Here is my cluster config:
apiVersion: kafka.services.k8s.aws/v1alpha1
kind: Cluster
metadata:
name: dev-eks-app
namespace: ack-system
spec:
name: dev-eks-app
kafkaVersion: "4.1.x.kraft"
numberOfBrokerNodes: 2
brokerNodeGroupInfo:
instanceType: "kafka.m7g.large"
clientSubnets:
- subnet-xxx
- subnet-yyy
securityGroups:
- sg-zzz
storageInfo:
ebsStorageInfo:
volumeSize: 200
provisionedThroughput:
enabled: false
encryptionInfo:
encryptionInTransit:
clientBroker: "TLS_PLAINTEXT"
inCluster: true
enhancedMonitoring: "DEFAULT"
loggingInfo:
brokerLogs:
cloudWatchLogs:
enabled: true
logGroup: dev-mks-logs-app
configurationInfo:
arn: "aws_msk_configuration.dev-cluster-configuration-eks-2node-kraft.arn"
revision: 1
openMonitoring:
prometheus:
jmxExporter:
enabledInBroker: true
nodeExporter:
enabledInBroker: true
---
apiVersion: kafka.services.k8s.aws/v1alpha1
kind: Configuration
metadata:
name: dev-cluster-configuration-eks-2node-kraft2
namespace: ack-system
spec:
name: "dev-cluster-configuration-eks-2node-kraft2"
kafkaVersions:
- "4.1.x.kraft"
serverProperties: MY_HASH_CONFIG
---
Controller: public.ecr.aws/aws-controllers-k8s/kafka-controller:1.2.1
Values for eks, kafka controller helm chart which is creating pod identity assoc:
eks:
enabled: true
aws:
region: us-east-1
deployment:
tolerations:
- effect: NoSchedule
key: ng
operator: Equal
value: ccc
nodeSelector:
NodeType: ccc
serviceAccount:
annotations:
eks.amazonaws.com/role-arn: arn:aws:iam::xxx:role/ack-eks-controller
name: ack-eks-controller
kafka:
enabled: true
aws:
region: us-east-1
deployment:
tolerations:
- effect: NoSchedule
key: ng
operator: Equal
value: ctrls
nodeSelector:
NodeType: ctrls
serviceAccount:
annotations:
eks.amazonaws.com/role-arn: arn:aws:iam::xxx:role/ack-controllers-kafka
name: ack-controllers-kafka
apiVersion: eks.services.k8s.aws/v1alpha1
kind: PodIdentityAssociation
metadata:
name: pod-identity-association-controllers-kafka
namespace: ack-system
spec:
clusterName: mycluster
namespace: ack-system
roleARN: arn:aws:iam::xxx:role/ack-controllers-kafka
serviceAccount: ack-controllers-kafka
Finally the role:
apiVersion: iam.services.k8s.aws/v1alpha1
kind: Role
metadata:
name: ack-controllers-kafka
namespace: ack-system
spec:
name: ack-controllers-kafka
assumeRolePolicyDocument: |
{
"Version": "2012-10-17",
"Statement": [
{
"Sid": "AllowEksAuthToAssumeRoleForPodIdentity",
"Effect": "Allow",
"Principal": {
"Service": "pods.eks.amazonaws.com"
},
"Action": [
"sts:AssumeRole",
"sts:TagSession"
]
}
]
}
policies:
- arn:aws:iam::aws:policy/AdministratorAccess
- arn:aws:iam::aws:policy/AmazonMSKFullAccess
Update: I tried on EKS 1.34 - same thing. What confuses me is configuration creation works, so mechanism of role assume definetely fine. But what causes fail of CreateCluster is not clear.
Works:
apiVersion: kafka.services.k8s.aws/v1alpha1
kind: Configuration
Does not:
apiVersion: kafka.services.k8s.aws/v1alpha1
kind: Cluster
@michaelhtm, @vinicius91 any ideas wht to try? Maybe add some debug to the controller?

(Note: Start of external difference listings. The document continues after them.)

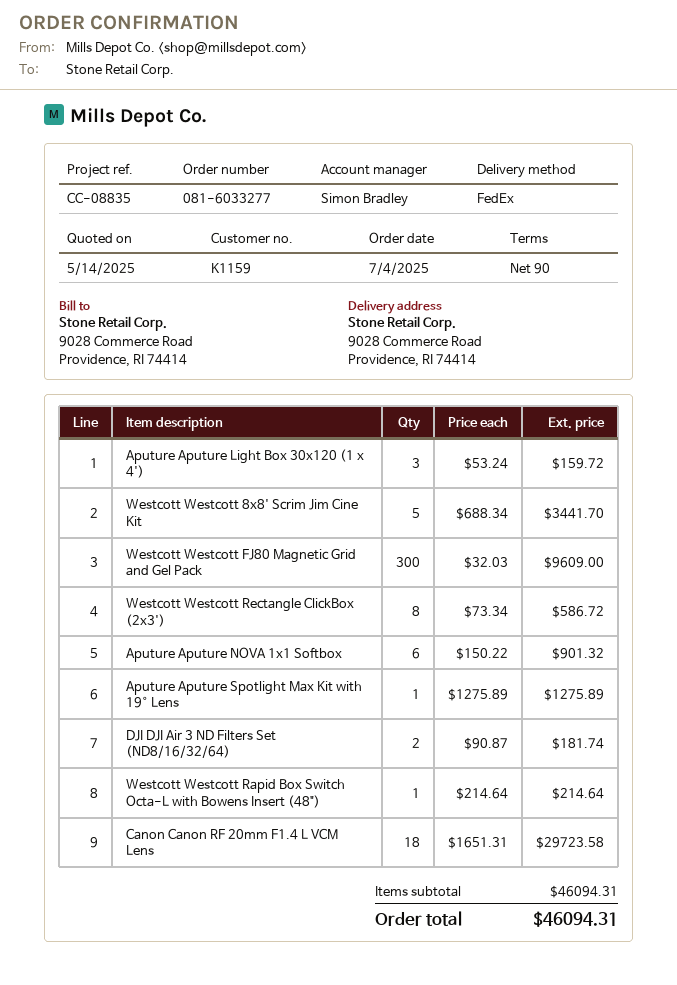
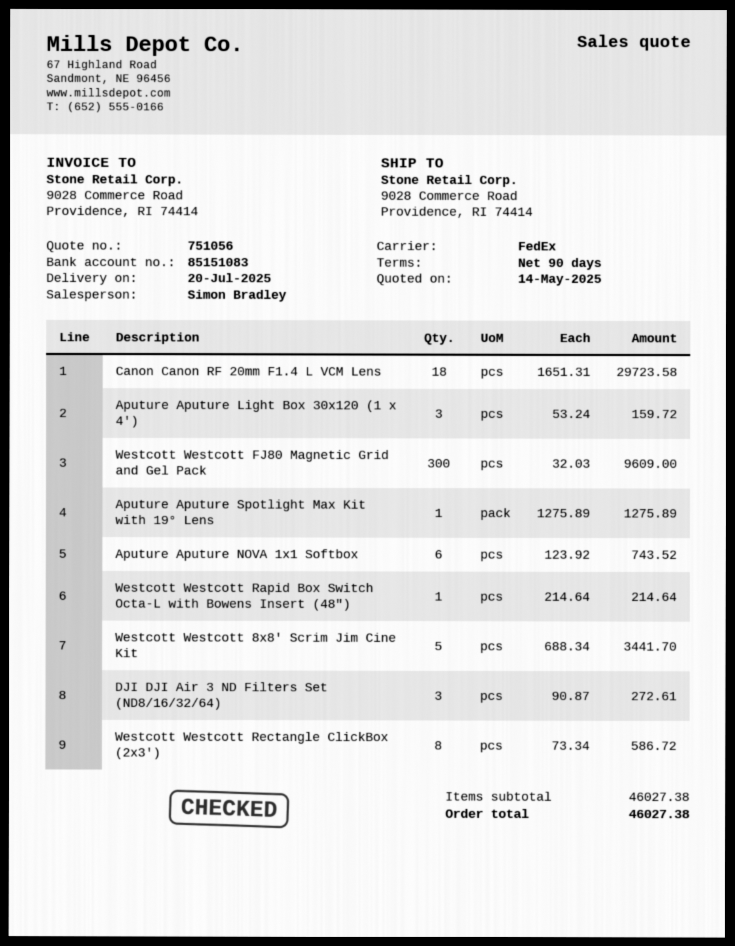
Aputure Aputure NOVA 1x1 Softbox: 6 x 150.22 = 901.32 -> 6 x 123.92 = 743.52
DJI DJI Air 3 ND Filters Set (ND8/16/32/64): 2 x 90.87 = 181.74 -> 3 x 90.87 = 272.61
subtotal: 46094.31 -> 46027.38
total: 46094.31 -> 46027.38

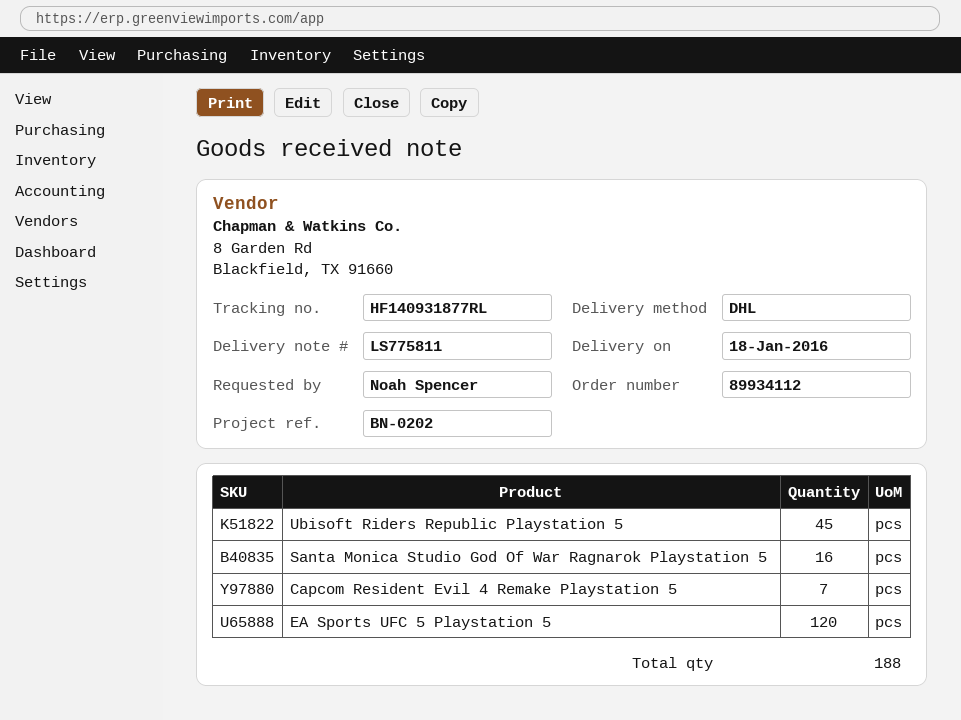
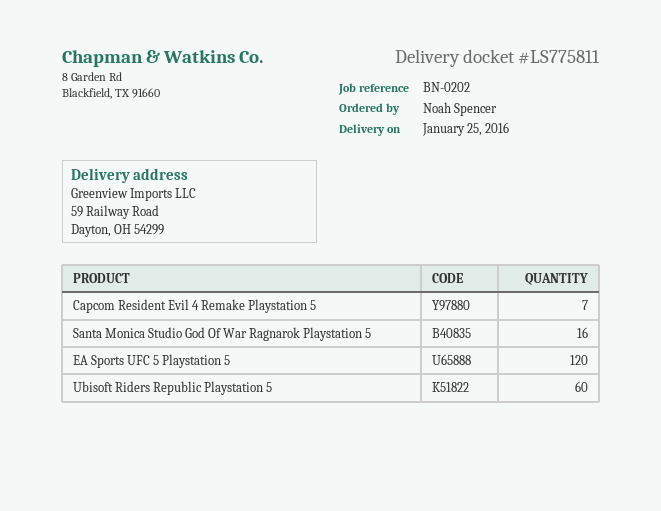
delivery date: 2016-01-18 -> 2016-01-25
Ubisoft Riders Republic Playstation 5: 45 -> 60

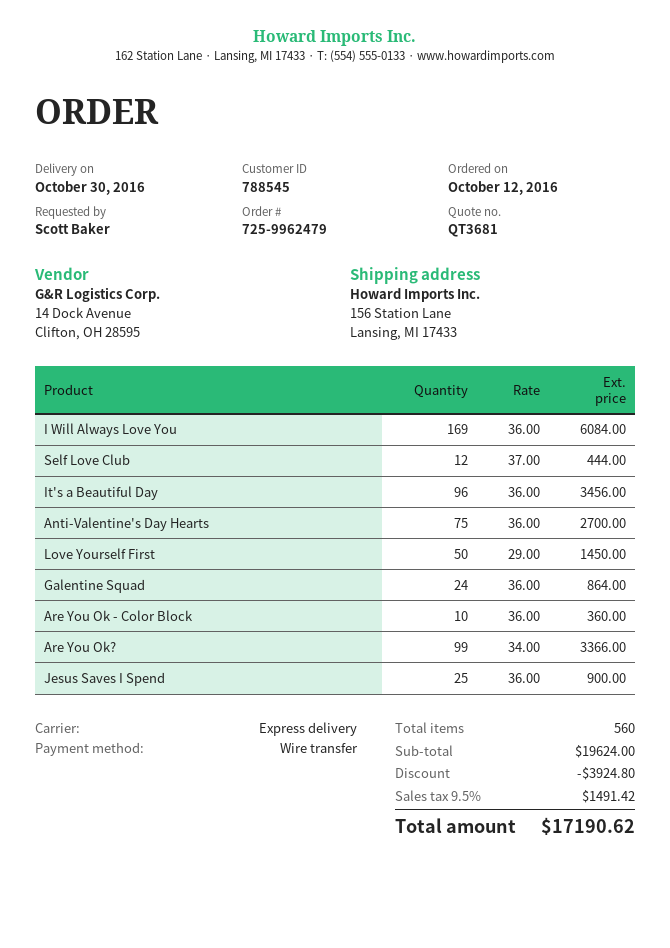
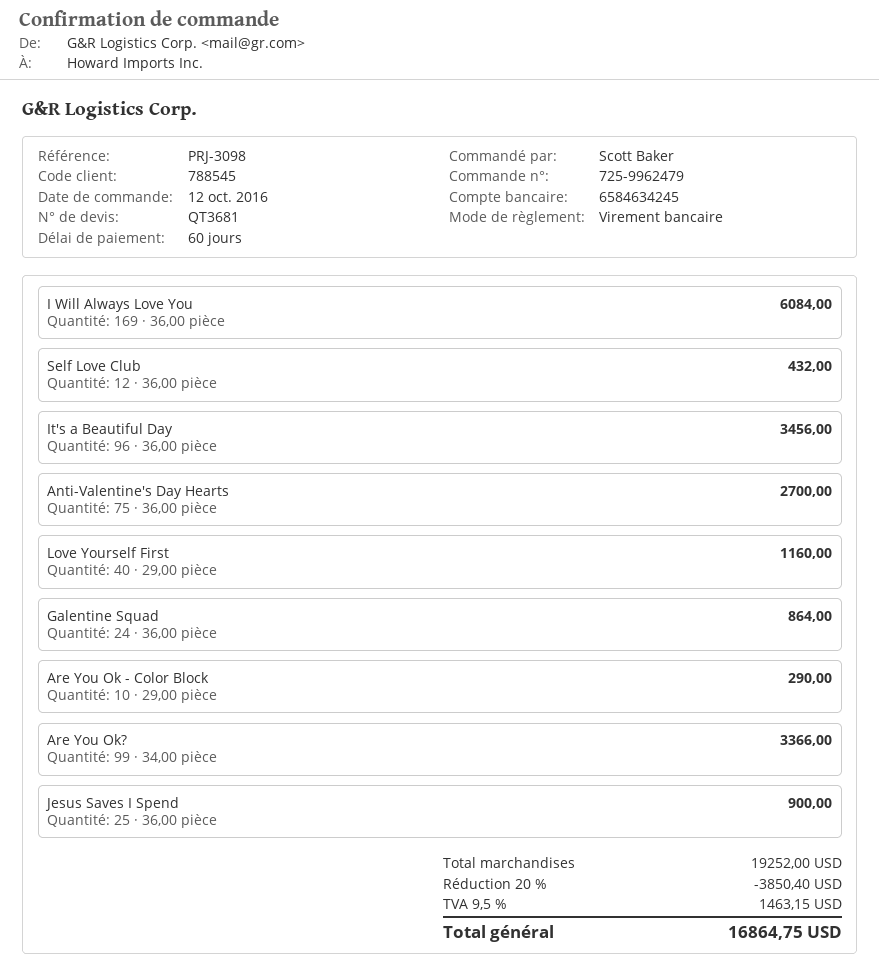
Self Love Club: 12 x 37.00 = 444.00 -> 12 x 36.00 = 432.00
Love Yourself First: 50 x 29.00 = 1450.00 -> 40 x 29.00 = 1160.00
Are You Ok - Color Block: 10 x 36.00 = 360.00 -> 10 x 29.00 = 290.00
subtotal: 19624.00 -> 19252.00
discount: 3924.80 -> 3850.40
tax: 9.5% = 1491.42 -> 9.5% = 1463.15
total: 17190.62 -> 16864.75

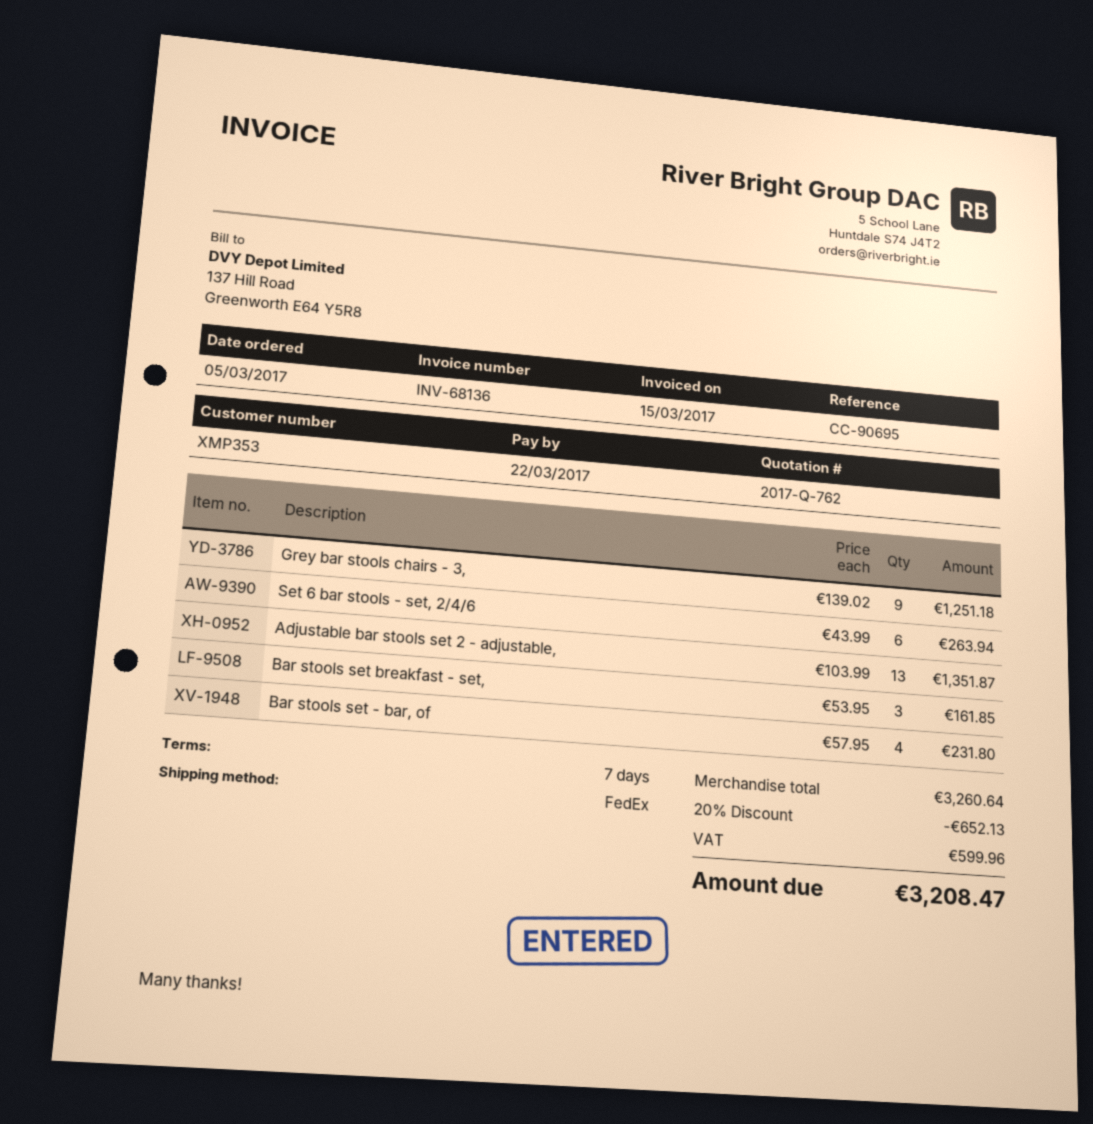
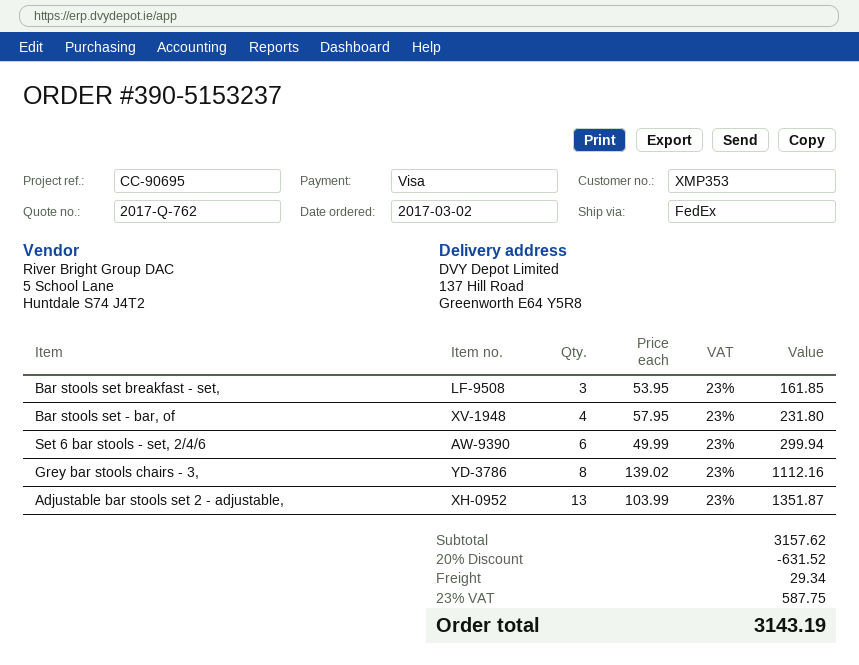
order date: 2017-03-05 -> 2017-03-02
Grey bar stools chairs - 3,: 9 x 139.02 = 1251.18 -> 8 x 139.02 = 1112.16
Set 6 bar stools - set, 2/4/6: 6 x 43.99 = 263.94 -> 6 x 49.99 = 299.94
subtotal: 3260.64 -> 3157.62
discount: 20% = 652.13 -> 20% = 631.52
shipping: none -> 29.34
tax: 599.96 -> 587.75
total: 3208.47 -> 3143.19

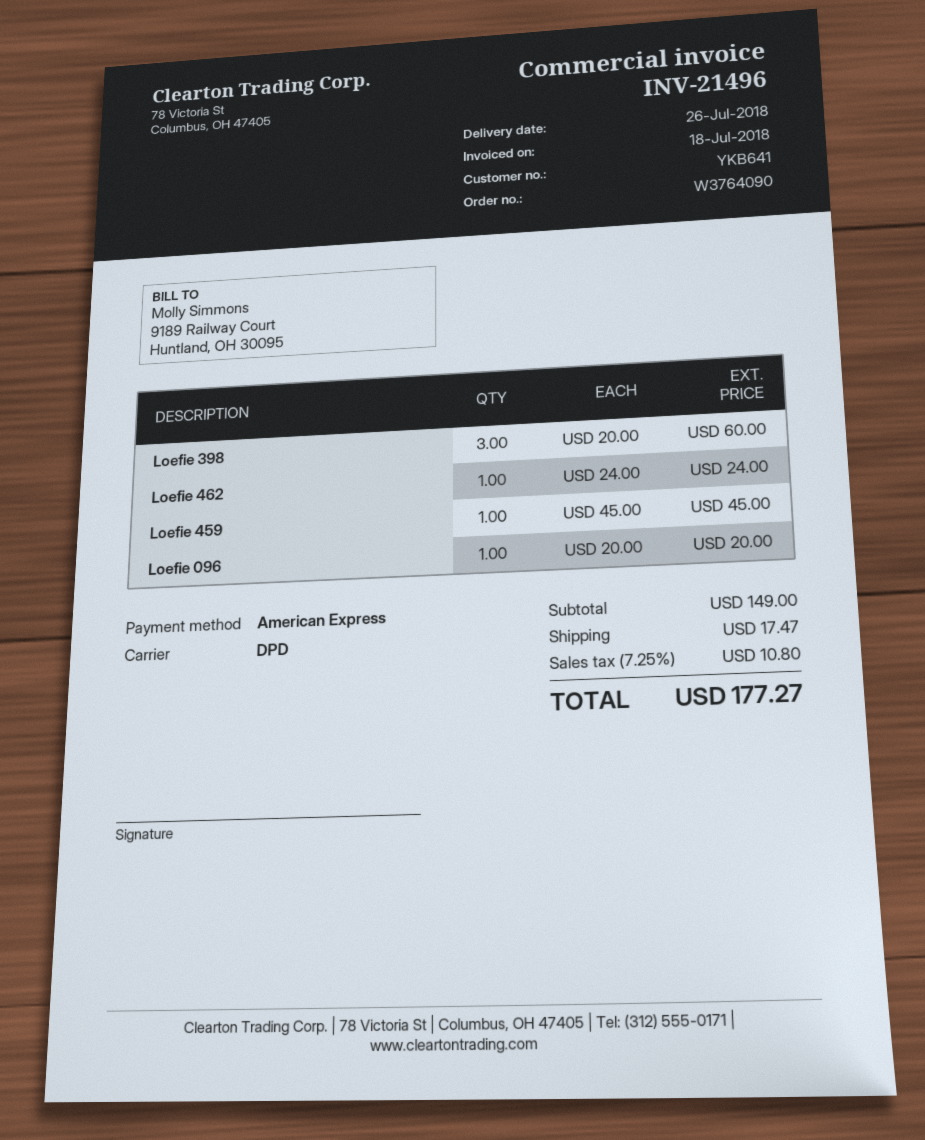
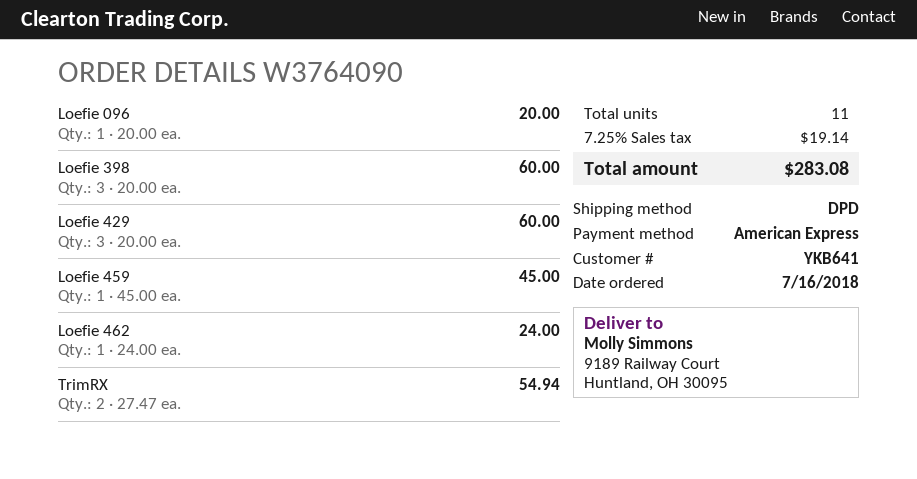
Loefie 429: none -> 3 x 20.00 = 60.00
TrimRX: none -> 2 x 27.47 = 54.94
shipping: 17.47 -> none
tax: 7.25% = 10.80 -> 7.25% = 19.14
total: 177.27 -> 283.08

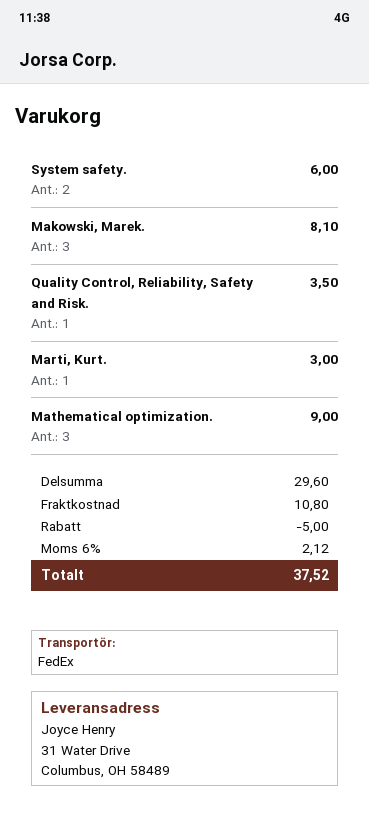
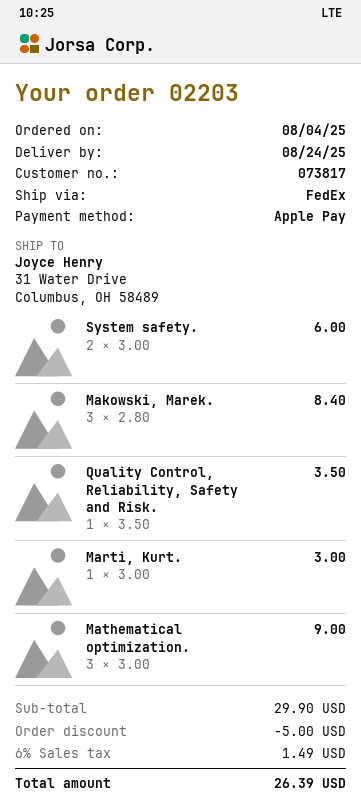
Makowski, Marek.: 3 for 8.10 -> 3 for 8.40
subtotal: 29.60 -> 29.90
shipping: 10.80 -> none
tax: 6% = 2.12 -> 6% = 1.49
total: 37.52 -> 26.39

@kappa8219 can you try assuming the PodIdentity role in your terminal and try creating the cluster using aws cli? I just saw this https://repost.aws/questions/QUszJm_J6pR32y7qdpO9oAng/is-not-authorized-to-perform-kafka-createcluster where someone is running into the same issue when using the cli..
@michaelhtm Interesting case in repost, but not mine.
I can create cluster both with aws web console and cli:
aws kafka create-cluster --cluster-name test-msk2 --kafka-version "4.1.x.kraft" --number-of-broker-nodes 2 --broker-node-group-info '{
"InstanceType": "kafka.m5.large",
"ClientSubnets": ["subnet-x", "subnet-y"]
}'
{
"ClusterArn": "arn:aws:kafka:us-east-1:xxx:cluster/test-msk2/xxx",
"ClusterName": "test-msk2",
"State": "CREATING"
}
Still from ACK controller - fail.
One more thing I remember that pod identity works only when using aws v2 connect library. But this controller based on quite resent ACK runtime so libraries should be up to date.
@michaelhtm, @vinicius91 I finally discovered what was wrong. The:
configurationInfo:
arn: "FULL_CONFIG_ARN"
I got here not correct value, sorry, my bad. One thing for my excuse is the error message, it is not correct for the case. Maybe linking Configuration by name, not by ARN would help avoid such cases.
Thanks for the update folks, I'll give it a try on my end